Tôt le matin ou en fin d’après-midi, le soleil pare la surface des étangs des Teppes de Verbois d’éclats dorés.

Quelques canards barbotent paresseusement ou se reposent à l’ombre des herbes hautes. Levez les yeux : vous verrez peut-être tournoyer quelques rapaces. Tendez l’oreille : l’ambiance sonore est due pour moitié au joyeux chant des oiseaux et pour moitié au courants conjugués du Rhône et de l’Allondon. Un peu avant le point de rencontre des deux cours d’eau, sous le viaduc ferroviaire, profitez de la brise fraîche en traversant la passerelle qui permet de passer d’une rive à l’autre. L’auteur vaudois Blaise Hofmann parle souvent d’«exotisme du proche»: la formule convient parfaitement aux Teppes de Verbois, belle parenthèse de nature au sein de notre canton si urbanisé.

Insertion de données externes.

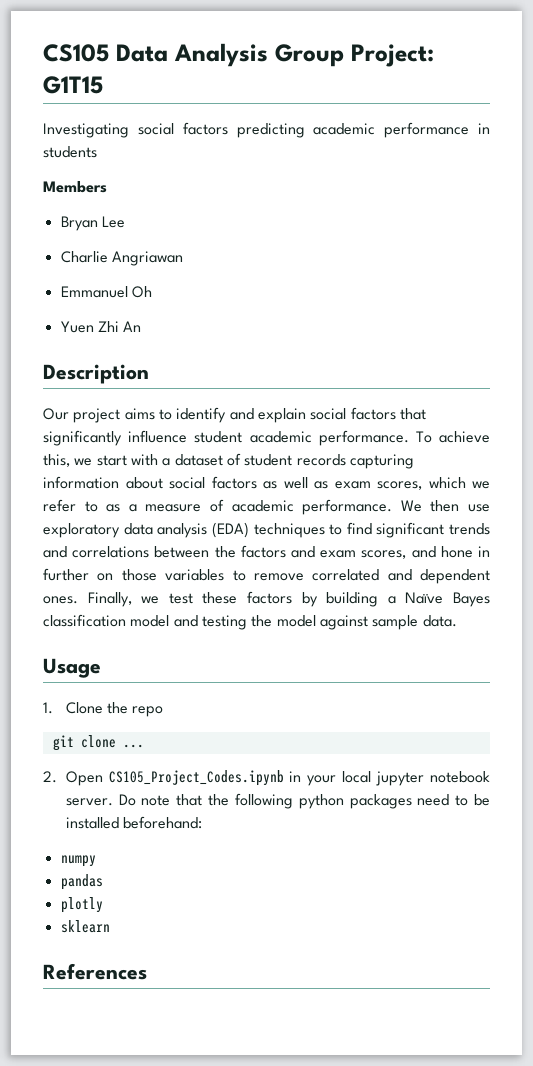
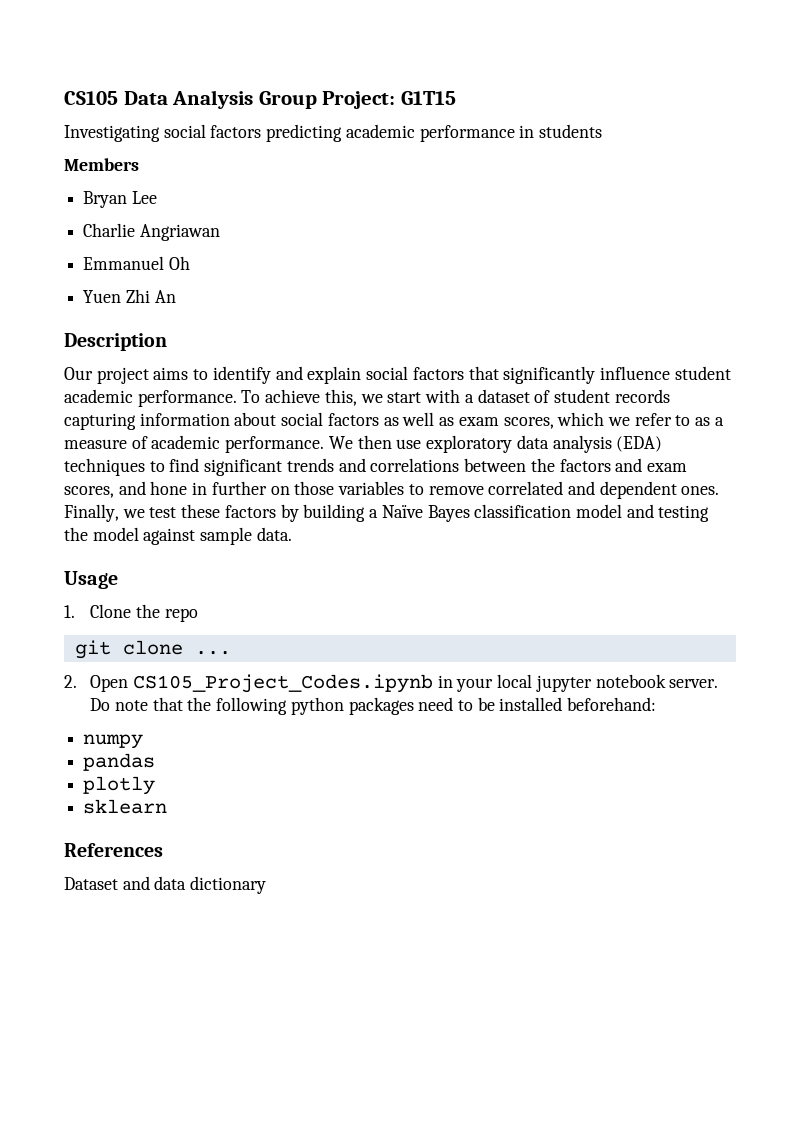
(147, 971) none -> [64,876,267,894] // Dataset and data dictionary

Le site, facile d’accès depuis les gares de Russin et de La Plaine, offre un spectacle apaisant sur vingt-sept hectares. Ici, comme le note Gottlieb Dandikler, l’inspecteur cantonal de la faune, la diversité du relief – on passe de la forêt au plan d’eau, de la zone de friche aux falaises – a permis à une faune diversifiée d’y trouver son compte, qu’il s’agisse d’oiseaux, de mammifères ou encore d’insectes. Cet aménagement est le fruit d’une longue réflexion qui a débuté à la fin des années septante, qui a impliqué de nombreuses parties prenantes: autorités politiques, propriétaires terriens, associations de défense de l’environnement, industriels. Au bout de ce long processus aboutissant à son inauguration, en 2001, la réserve est donc devenue cette «utopie réalisée» à laquelle le naturaliste et spécialiste des zones humides, Danis Landenberg, a consacré un ouvrage.

Le long du parcours, plusieurs postes à couvert ont été installés, pour permettre l’observation des nombreuses espèces qui peuplent les lieux. M. Dandliker conseille aux visiteurs de privilégier l’aube pour profiter du chant des oiseaux et du vol des libellules et des papillons ainsi que du crépuscule pour voir sortir les plus gros animaux de la réserve – notamment renard, sanglier, chevreuil ou castor – et de s’armer de silence et de patience. Le jeu en vaut la chandelle!